Eric
van Dusseldorp De
nog maar achttienjarige Roel Boomstra heeft zich tijdens het afgelopen WK
uitstekend geweerd. Het is niet alleen de score (21 punten uit 19 partijen),
maar vooral de manier waarop de Emmenaar de topgrootmeesters te lijf ging, die
indruk maakte. Aanvankelijk leek het erop dat Boonstra wellicht bij de eerste
vijf of zelfs de eerste drie zou gaan eindigen, maar het werd uiteindelijk de
zevende plek. Want in de tweede toernooihelft stokte de productie een beetje:
van de drie zwakste deelnemers werd niet gewonnen en Alexander Schwarzman, op
dat moment nog de regerend wereldkampioen, bleek in het onderlinge duel te
sterk. Maar
iemand die nog zo jong is en dan al zo ver komt, dat belooft wat voor de
toekomst. Wie oude toernooitabellen bekijkt met klasseringen en puntentotalen
van spelers als Sijbrands, Wiersma, Tsjizjow, Georgiew en Schwarzman op
achttienjarige leeftijd, kan niet anders dan tot de conclusie komen dat Boomstra
op wereldtitelkoers is. Alleen het record van Piet Roozenburg, die in 1948 op
slechts achttienjarige leeftijd overtuigend wereldkampioen werd, zal hij niet
meer kunnen evenaren. Maar het damspel was in de jaren veertig nog zo
overzichtelijk en Roozenburg hoefde qua concurrentie eigenlijk alleen maar een
handvol landgenoten en Fransen onder zich te houden. Wit:
R. Boomstra – Zwart A. Schwarzman
Zie diagram. Beide
spelers hebben bewust toegewerkt naar deze uiterst geladen positie. Een
hekstelling met een witte schijf op 16 en daarnaast een zwarte op 36 zie je niet
vaak. Wat
moet wit aan zet spelen? Natuurlijk is 37-32 geen lekkere zet: wit verliest dan
een beetje de controle over zijn lange vleugel. Sommige toeschouwers dachten aan
38-32, de dam door (25-30) gewoon toelatend, want die wordt middels 32-27 met
gelijk spel afgenomen. Zwart doet het echter anders: (25-30) 34x25 (14-19) 25x23
(5-10) 29x20 (18x27!!), versmaadt dus de dam. Nu is wit, door allerlei opkomende
dreigingen, in zeer groot verliesgevaar. Toch
heeft wit in de diagramstand een prachtige zet, die alle problemen oplost:
28-23! Conclusie:
zwart moet na 28-23 het vervlakkende (14-19) etc. spelen. De verwikkelingen zijn
dan nog niet uit de wereld, maar de positie is gelijkwaardig. Maar
Boomstra miste de belangrijke combinatie na 28-23 en ging dus maar verder met
het vervelende 32. 37-32,… waarna Schwarzman zijn kansen optimaal
waarnam. 32…,
5-10; 33. 34-30, 25x23; 34. 28x30, 20-24; 35. 30x19, 13x24; 36. 40-34, 18-22;
37. 34-30, 12-18; 38. 30x19, 14x23; 39. 44-40, 8-12; 40. 35-30, 10-14; 41.

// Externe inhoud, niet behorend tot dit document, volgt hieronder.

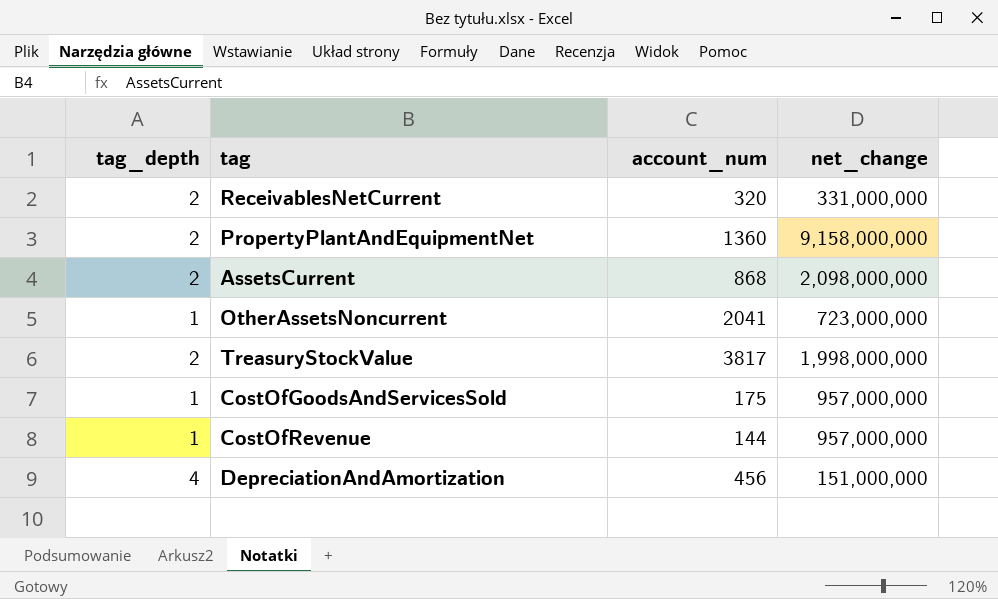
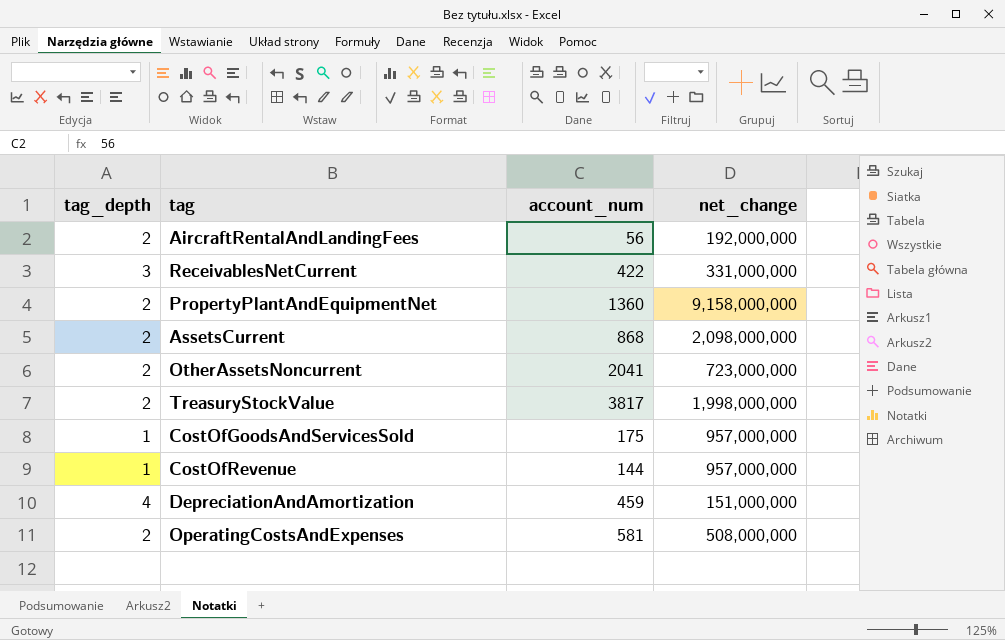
row AircraftRentalAndLandingFees: none -> 2 | 56 | 192,000,000
ReceivablesNetCurrent | tag_depth: 2 -> 3
ReceivablesNetCurrent | account_num: 320 -> 422
OtherAssetsNoncurrent | tag_depth: 1 -> 2
DepreciationAndAmortization | account_num: 456 -> 459
row OperatingCostsAndExpenses: none -> 2 | 581 | 508,000,000

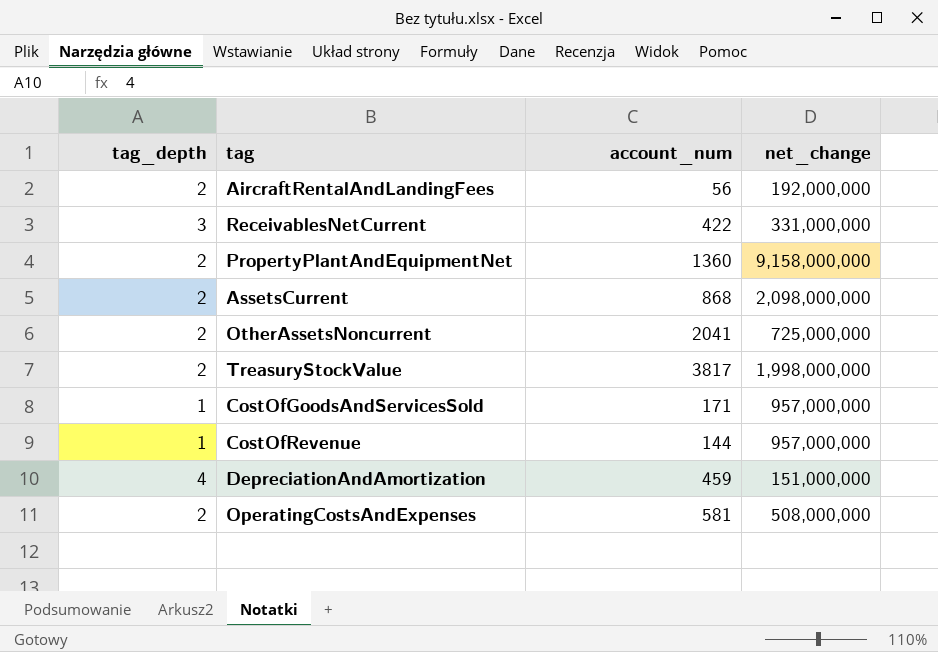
OtherAssetsNoncurrent | net_change: 723,000,000 -> 725,000,000
CostOfGoodsAndServicesSold | account_num: 175 -> 171

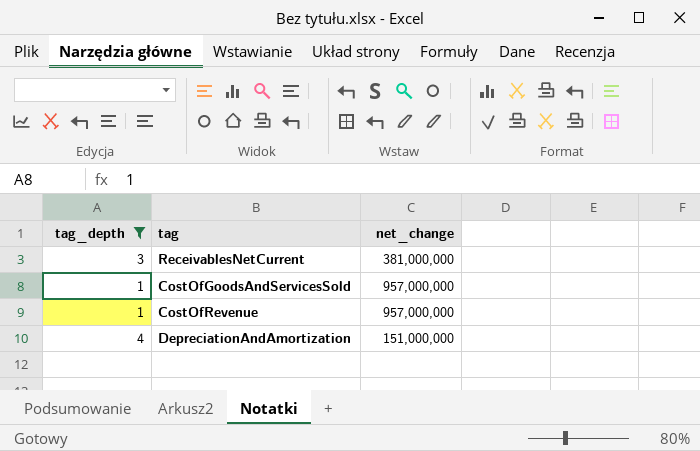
filter: none -> tag_depth != 2
column account_num | position: 3 -> none
ReceivablesNetCurrent | net_change: 331,000,000 -> 381,000,000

30-25, 26-31; 42. 40-35, 15-20; 43. 35-30, 3-8; 44. 45-40, 8-13; 45. 40-35,
14-19; 46. 25x14, 19x10; 47. 30-25, 10-14; 48. 35-30?, Wit
is, vrijwel geforceerd overigens, aan lager wal geraakt. De partijzet verliest.
Vechten is nog mogelijk met 33-29 (23x34) 39x30. 48…,
23-29; 49. 33x24, 22-28; 50. 32x23, 18x20; Wit staat nu verloren vanwege de
dubbele dreiging (31-37) en (13-19&20-24). Er volgde nog 51. 38-32,
13-19; waarna wit het opgaf. Een eervolle en bovenal leerzame nederlaag voor
de piepjonge Nederlander, die in tegenstelling tot dammers als Domchev,
Amrillaev en Wirny wel de strijd tegen spelers van het kaliber Schwarzman aanging. Wit:
R. Boomstra – Zwart A. Getmanski
Zie
diagram. Tegen de sterke Rus Alexander Getmanski verzuimde Boomstra eerst
combinatief te winnen door 37-31 (26x37) 42x31 – dreigt zowel 31-26 als 27-22,
39-34 etc., dus zwart is gedwongen tot (21-26), maar dan volgt fraai 27-21!!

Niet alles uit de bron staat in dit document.